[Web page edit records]
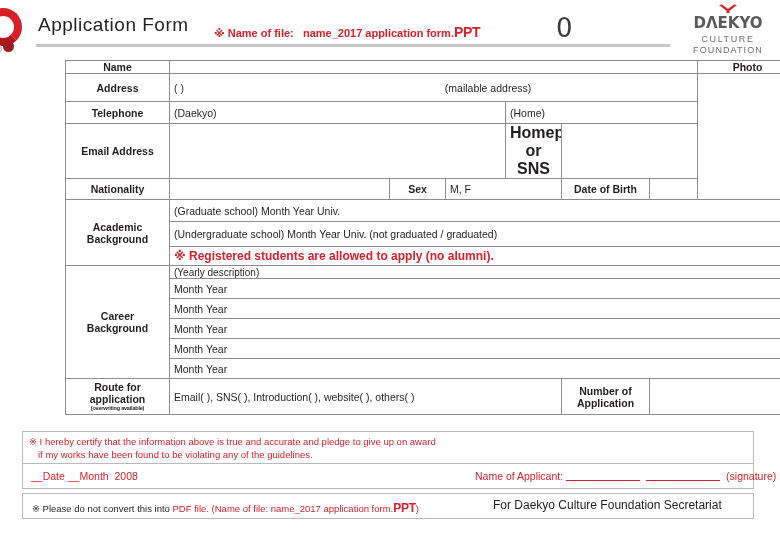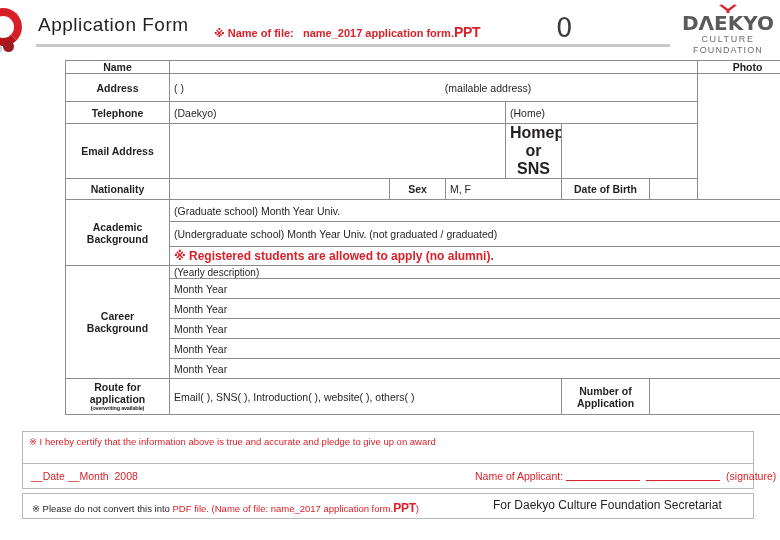--- a/index.html
+++ b/index.html
@@ -56,21 +56,21 @@
     background:#c8c8c8;
   }
 
   
   #logo{position:absolute;left:678px;top:4px;width:100px;height:48px;text-align:center;}
   #logo .tick{
     position:relative;height:9px;margin:0 auto 0 auto;width:26px;
   }
   #logo .tick svg{display:block;margin:0 auto;}
   #logo .word{
-    font-size:20px;font-weight:bold;letter-spacing:0px;color:#5a5a5a;
+    font-size:15px;font-weight:bold;letter-spacing:0px;color:#5a5a5a;
     line-height:21px;font-family:"DejaVu Sans",sans-serif;
   }
   #logo .sub1{font-size:9px;letter-spacing:1.6px;color:#6d6d6d;line-height:11px;}
   #logo .sub2{font-size:9px;letter-spacing:1.1px;color:#6d6d6d;line-height:11px;}
 
   
   #form-area{
     position:absolute;left:22px;top:60px;width:736px;height:470px;padding-left:43px;
   }
 
@@ -268,20 +268,21 @@
       <span>Application</span>
     </td>
     <td colspan="2">&nbsp;</td>
   </tr>
 </tbody>
     </table>
 </div>
 
 <div id="cert">
   <div>※ I hereby certify that the information above is true and accurate and pledge to give up on award</div>
+  <div style="padding-left:9px">if my works have been found to be violating any of the guidelines.</div>
 </div>
 
 <div id="sigrow">
   <div class="left">
     <span>__Date __Month</span>&nbsp;&nbsp;<span>2008</span>
   </div>
   <div class="right">
     <span>Name of Applicant:</span><span class="sigline"></span><span class="sigline"></span>&nbsp;<span>(signature)</span>
   </div>
 </div>

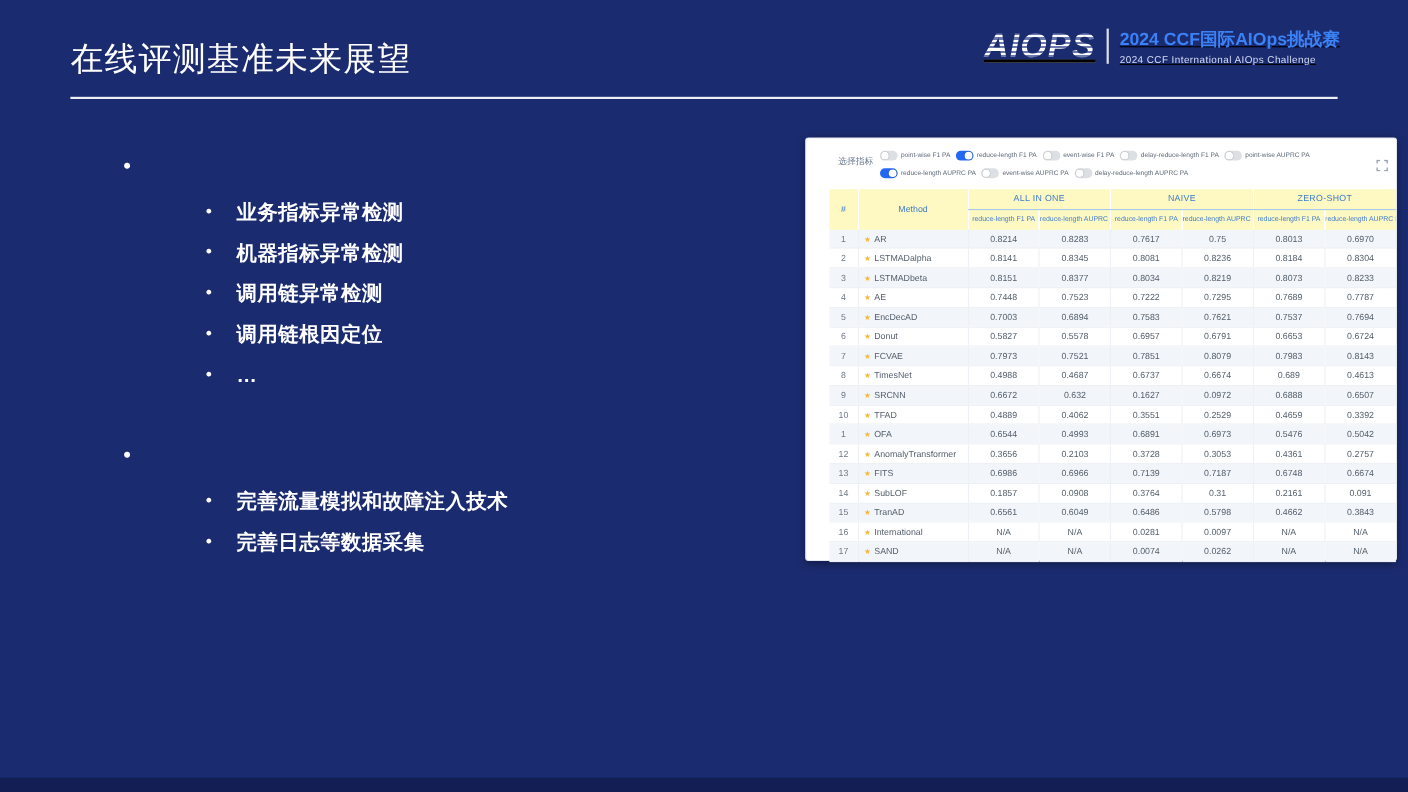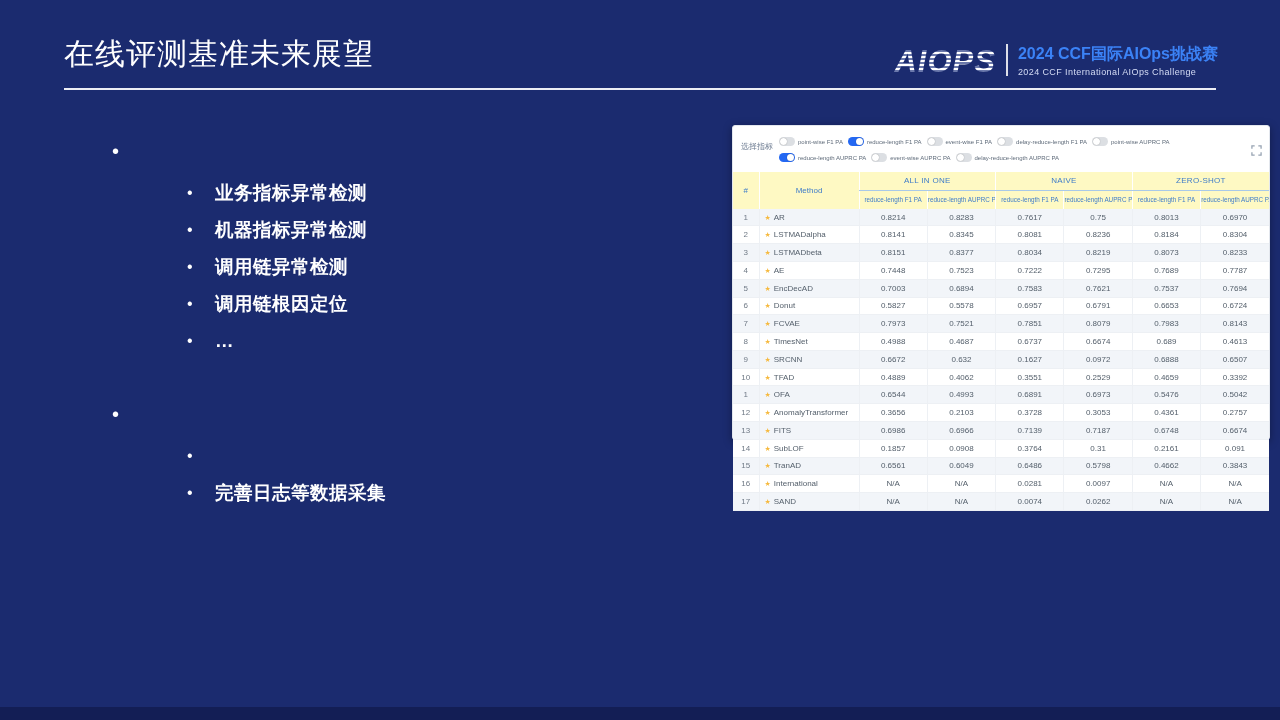--- a/index.html
+++ b/index.html
@@ -3,21 +3,21 @@
 <meta charset="utf-8">
 <style>
   * { margin:0; padding:0; box-sizing:border-box; }
   html,body { width:1280px; height:720px; overflow:hidden; }
   body { font-family:"Liberation Sans", sans-serif; }
   .slide { position:relative; width:1280px; height:720px; background:#1b2b6f; overflow:hidden; }
 
   
   .title { position:absolute; left:64px; top:34px; font-size:30px; font-weight:normal; color:#ffffff; letter-spacing:1px; }
   .title-rule { position:absolute; left:64px; right:64px; top:88px; height:2px; background:rgba(255,255,255,.92); }
-  .logo { position:absolute; right:62px; top:44px; display:flex; align-items:flex-start; gap:10px; }
+  .logo { position:absolute; right:62px; top:24px; display:flex; align-items:center; gap:10px;text-decoration:underline; }
   .brand { font-size:31px; font-weight:bold; font-style:italic; color:#e9eefc; letter-spacing:1px; }
   @supports ((-webkit-background-clip:text)) {
     .brand { background:repeating-linear-gradient(180deg,#ffffff 0 2px, rgba(205,216,245,.45) 2px 4px);
              -webkit-background-clip:text; background-clip:text; color:transparent; }
   }
   .logo-div { width:2px; height:32px; background:rgba(255,255,255,.85); }
   .logo-cn { font-size:16px; font-weight:bold; color:#3b82f6; white-space:nowrap; }
   .logo-en { font-size:9px; color:#d4dcf5; letter-spacing:.4px; white-space:nowrap; margin-top:2px; }
 
   
@@ -26,22 +26,22 @@
   .brow { display:flex; align-items:flex-start; }
   .dot { flex:none; }
   .b1 { margin-bottom:17px; }
   .b1 .dot { margin-left:7px; width:31px; font-size:20px; line-height:27px; }
   .b1 .btext { font-size:21px; font-weight:bold; line-height:27px; letter-spacing:.5px; white-space:nowrap; }
   .b2 { margin-left:82px; margin-bottom:16px; }
   .b2 .dot { width:28px; font-size:16px; line-height:21px; }
   .b2 .btext { font-size:18.5px; font-weight:bold; line-height:21px; letter-spacing:.5px; white-space:nowrap; }
 
   
-  .panel { position:absolute; left:732px; top:125px; width:538px; height:315px; background:#ffffff;
-           border-radius:3px; border:1px solid #e3e7ee; box-shadow:0 2px 8px rgba(0,0,0,.35); }
+  .panel { position:absolute; left:732px; top:125px; width:538px; height:385px; background:#ffffff;
+           border-radius:3px; border:1px solid #e3e7ee; box-shadow:0 2px 8px rgba(0,0,0,.35);padding-left:21px; }
   .filterbar { position:relative; height:46px; padding:7px 26px 0 8px; display:flex; align-items:flex-start; }
   .filter-label { flex:none; font-size:8px; color:#6b7a90; margin:8px 6px 0 0; white-space:nowrap; }
   .toggles { flex:1; display:flex; flex-wrap:wrap; column-gap:5px; row-gap:7px; padding-top:4px; }
   .toggle { display:flex; align-items:center; gap:3px; cursor:pointer; }
   .switch { position:relative; flex:none; width:16px; height:9px; border-radius:5px; background:#dcdfe3; }
   .switch .knob { position:absolute; top:1px; left:1px; width:7px; height:7px; border-radius:50%; background:#ffffff;
                   box-shadow:0 0 1px rgba(0,0,0,.45); }
   .switch.on { background:#2468f2; }
   .switch.on .knob { left:auto; right:1px; }
   .toggle-label { font-size:6px; color:#5f6b7a; white-space:nowrap; }
@@ -105,20 +105,21 @@
           <span class="dot">•</span>
           <span class="btext">…</span>
         </div>
       </div>
       <div class="section">
         <div class="brow b1">
           <span class="dot">•</span>
         </div>
         <div class="brow b2">
           <span class="dot">•</span>
+          <span class="btext">完善流量模拟和故障注入技术</span>
         </div>
         <div class="brow b2">
           <span class="dot">•</span>
           <span class="btext">完善日志等数据采集</span>
         </div>
       </div>
     </div>
 
   <div class="panel">
     <div class="filterbar">

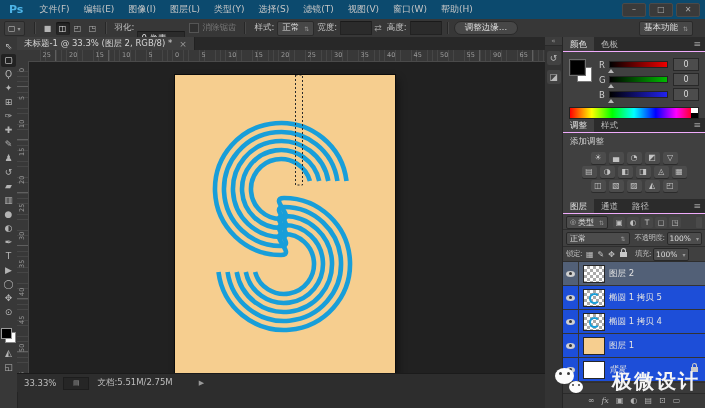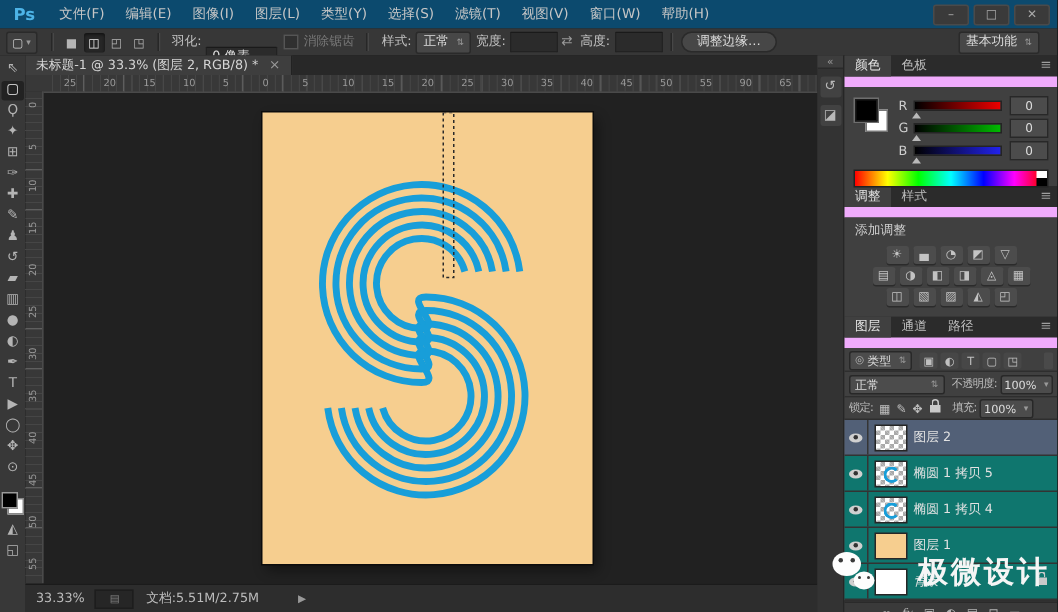--- a/index.html
+++ b/index.html
@@ -48,32 +48,32 @@
   .ruler-corner{position:absolute;left:0;top:0;width:11px;height:11px;background:#383838;border-right:1px solid #2a2a2a;border-bottom:1px solid #2a2a2a;}
   .hruler{position:absolute;left:11px;right:0;top:0;height:11px;background:#383838;border-bottom:1px solid #4a4a4a;
     background-image:repeating-linear-gradient(90deg,transparent 0 4.6px,#464646 4.6px 5.3px),repeating-linear-gradient(90deg,transparent 0 25.5px,#5f5f5f 25.5px 26.5px);background-position:2px 0;}
   .hlabel{position:absolute;top:1px;font-size:6.5px;color:#9a9a9a;}
   .vruler{position:absolute;left:0;top:11px;bottom:0;width:11px;background:#383838;border-right:1px solid #4a4a4a;
     background-image:repeating-linear-gradient(180deg,transparent 0 4.6px,#464646 4.6px 5.3px),repeating-linear-gradient(180deg,transparent 0 25.5px,#5f5f5f 25.5px 26.5px);}
   .vlabel{position:absolute;left:1px;font-size:6.5px;color:#9a9a9a;transform:rotate(-90deg);transform-origin:4px 4px;width:12px;}
   .canvas{position:absolute;left:158px;top:25px;width:220px;height:301px;background:#F6CE8F;box-shadow:0 0 0 1px #0c0c0c,3px 4px 8px rgba(0,0,0,.45);}
   .canvas svg{position:absolute;left:0;top:0;}
   
-  .statusbar{position:absolute;left:17px;right:160px;bottom:0;height:18px;background:#2d2d2d;border-top:1px solid #1b1b1b;display:flex;align-items:center;font-size:8.5px;color:#bdbdbd;}
+  .statusbar{position:absolute;left:17px;right:160px;bottom:16px;height:18px;background:#2d2d2d;border-top:1px solid #1b1b1b;display:flex;align-items:center;font-size:8.5px;color:#bdbdbd;}
   .zoomfield{margin-left:4px;padding:1px 3px;min-width:30px;}
   .statbox{display:inline-block;width:24px;height:11px;background:#262626;border:1px solid #1d1d1d;margin:0 8px 0 4px;text-align:center;font-size:7px;line-height:11px;color:#888;}
   .stattext{letter-spacing:0;}
   .statarrow{margin-left:26px;font-size:7px;color:#999;}
   
   .rightcol{position:absolute;right:0;top:37px;width:160px;bottom:0;background:#333;display:flex;}
   .iconstrip{width:18px;background:#333;border-right:1px solid #262626;}
   .strip-head{height:8px;font-size:7px;line-height:8px;text-align:center;color:#9a9a9a;background:#3d3d3d;border-bottom:1px solid #2a2a2a;}
   .strip-icon{width:14px;height:14px;margin:5px auto 0;background:#424242;border-radius:2px;font-size:9px;line-height:14px;text-align:center;color:#b9b9b9;}
   .panels{width:142px;display:flex;flex-direction:column;}
-  .ptabs{height:14px;background:#2b2b2b;display:flex;align-items:center;border-bottom:7px solid #f0abfc;}
+  .ptabs{height:14px;background:#2b2b2b;display:flex;align-items:center;border-bottom:1px solid #f0abfc;}
   .ptab{padding:1px 7px 0;font-size:8.5px;color:#bdbdbd;line-height:13px;}
   .ptab.active{background:#404040;color:#e4e4e4;}
   .pmenu{margin-left:auto;padding:0 4px;font-size:9px;color:#9f9f9f;line-height:14px;}
   .pbody{background:#404040;position:relative;}
   
   .colorbody{height:66px;}
   .mini-swatch{position:absolute;left:7px;top:8px;width:22px;height:22px;}
   .msw-bg{position:absolute;right:0;bottom:0;width:13px;height:13px;background:#fff;border:1px solid #777;}
   .msw-fg{position:absolute;left:0;top:0;width:13px;height:13px;background:#000;border:1px solid #1a1a1a;box-shadow:0 0 0 1px #6e6e6e;}
   .chrows{padding:5px 6px 0 36px;}
@@ -103,21 +103,21 @@
   .lftoggle{margin-left:auto;width:6px;height:11px;background:#4a4a4a;border-radius:1px;}
   .lblend{height:16px;display:flex;align-items:center;padding:0 3px;background:#404040;border-bottom:1px solid #2e2e2e;}
   .combo.w62{width:62px;justify-content:space-between;}
   .tinylabel{font-size:7.5px;color:#bdbdbd;margin:0 2px 0 5px;white-space:nowrap;letter-spacing:-0.5px;}
   .valcombo{display:inline-flex;align-items:center;background:#4c4c4c;border:1px solid #282828;border-radius:2px;height:11px;padding:0 2px;font-size:7.5px;color:#ddd;}
   .llock{height:14px;display:flex;align-items:center;padding:0 3px;background:#404040;border-bottom:1px solid #2e2e2e;}
   .lockicon{font-size:8px;color:#c0c0c0;margin:0 2px;}
   .lock-shape{display:inline-block;width:7px;height:5px;background:#c9c9c9;position:relative;margin:0 3px;}
   .lock-shape::before{content:"";position:absolute;top:-4px;left:1px;width:3px;height:3px;border:1px solid #c9c9c9;border-bottom:none;border-radius:3px 3px 0 0;}
   .lrows{background:#3d3d3d;}
-  .lrow{height:23px;display:flex;align-items:center;background:#0f766e;border-bottom:1px solid #333;}
+  .lrow{height:23px;display:flex;align-items:center;background:#1d4ed8;border-bottom:1px solid #333;}
   .lrow.selected{background:#526077;}
   .eyecell{width:15px;align-self:stretch;border-right:1px solid #353535;display:flex;align-items:center;justify-content:center;}
   .eye{width:9px;height:6px;background:#d0d0d0;border-radius:50%;position:relative;}
   .eye::after{content:"";position:absolute;left:3px;top:1.5px;width:3px;height:3px;background:#333;border-radius:50%;}
   .thumb{width:20px;height:16px;margin:0 5px;box-shadow:0 0 0 1px #262626;position:relative;background-color:#fff;}
   .thumb.checker{background-image:linear-gradient(45deg,#aaa 25%,transparent 25%,transparent 75%,#aaa 75%),linear-gradient(45deg,#aaa 25%,transparent 25%,transparent 75%,#aaa 75%);background-size:6px 6px;background-position:0 0,3px 3px;}
   .thumb.peach{background:#F6CE8F;}
   .thumb.white{background:#fff;}
   .thumb-shape{position:absolute;left:5px;top:3px;width:7px;height:7px;border:2px solid #189ED9;border-radius:50%;border-right-color:transparent;}
   .lname{font-size:8.5px;color:#e2e2e2;white-space:nowrap;}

**PROBLEM STATEMENT**. Retrieve every line above holding the word "repeating".

**TASK RESULT**.
     .brand { background:repeating-linear-gradient(180deg,#ffffff 0 2px, rgba(205,216,245,.45) 2px 4px);
     background-image:repeating-linear-gradient(90deg,transparent 0 4.6px,#464646 4.6px 5.3px),repeating-linear-gradient(90deg,transparent 0 25.5px,#5f5f5f 25.5px 26.5px);background-position:2px 0;}
     background-image:repeating-linear-gradient(180deg,transparent 0 4.6px,#464646 4.6px 5.3px),repeating-linear-gradient(180deg,transparent 0 25.5px,#5f5f5f 25.5px 26.5px);}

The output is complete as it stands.